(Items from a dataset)
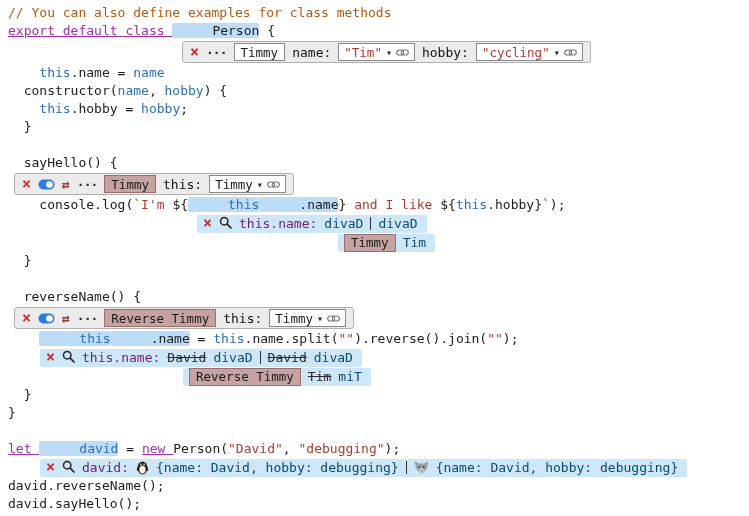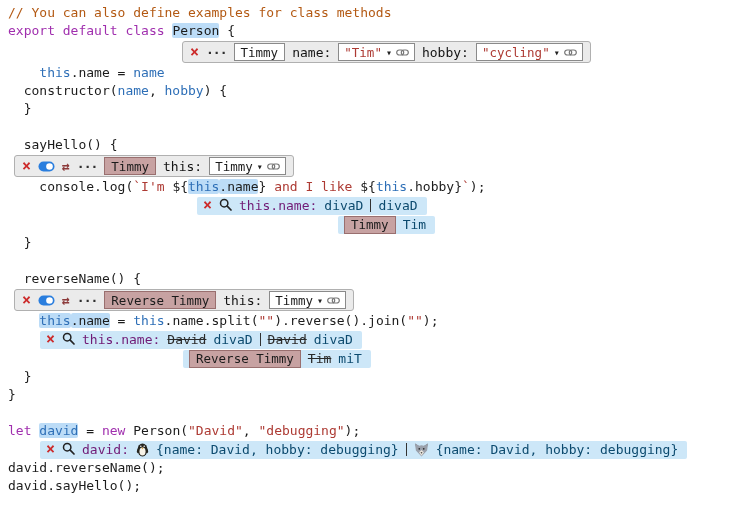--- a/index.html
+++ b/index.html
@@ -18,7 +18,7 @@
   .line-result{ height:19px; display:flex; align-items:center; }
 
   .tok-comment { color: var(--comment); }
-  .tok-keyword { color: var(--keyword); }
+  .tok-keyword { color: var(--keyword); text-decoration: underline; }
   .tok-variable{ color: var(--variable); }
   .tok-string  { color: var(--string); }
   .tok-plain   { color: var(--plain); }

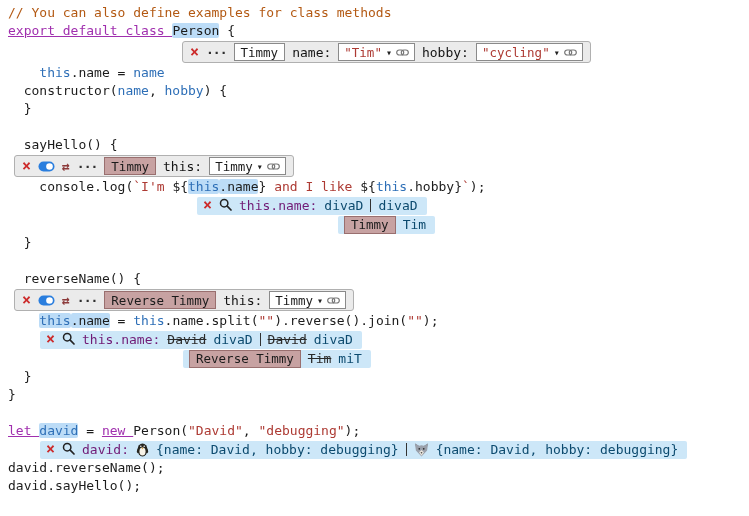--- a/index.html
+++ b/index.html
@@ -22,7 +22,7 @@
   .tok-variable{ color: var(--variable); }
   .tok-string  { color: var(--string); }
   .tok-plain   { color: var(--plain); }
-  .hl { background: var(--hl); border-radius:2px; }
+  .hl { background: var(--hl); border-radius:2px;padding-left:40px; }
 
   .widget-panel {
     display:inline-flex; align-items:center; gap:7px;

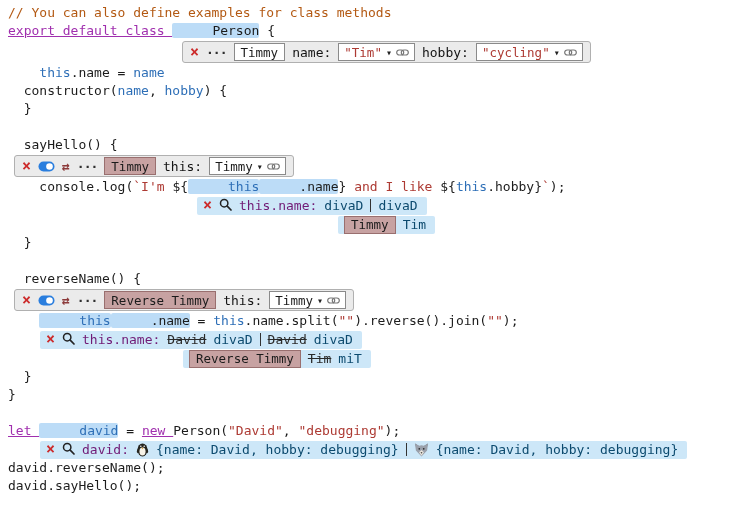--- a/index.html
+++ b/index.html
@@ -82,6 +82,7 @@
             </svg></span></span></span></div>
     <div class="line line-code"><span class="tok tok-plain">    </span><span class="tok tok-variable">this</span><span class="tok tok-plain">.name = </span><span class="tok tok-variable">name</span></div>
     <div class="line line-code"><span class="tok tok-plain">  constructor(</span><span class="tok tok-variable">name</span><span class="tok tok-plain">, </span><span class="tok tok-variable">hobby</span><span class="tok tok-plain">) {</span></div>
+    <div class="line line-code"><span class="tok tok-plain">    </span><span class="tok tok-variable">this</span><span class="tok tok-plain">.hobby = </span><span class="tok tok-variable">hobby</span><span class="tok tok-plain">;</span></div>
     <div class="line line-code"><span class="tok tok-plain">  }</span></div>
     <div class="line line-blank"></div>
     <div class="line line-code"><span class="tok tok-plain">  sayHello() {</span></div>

- **Your assignment**: If a line of the data holds the string "name", list it.

- **Answer to this exercise**:
     <div class="line line-code"><span class="tok tok-plain">    </span><span class="tok tok-variable">this</span><span class="tok tok-plain">.name = </span><span class="tok tok-variable">name</span></div>
     <div class="line line-code"><span class="tok tok-plain">  constructor(</span><span class="tok tok-variable">name</span><span class="tok tok-plain">, </span><span class="tok tok-variable">hobby</span><span class="tok tok-plain">) {</span></div>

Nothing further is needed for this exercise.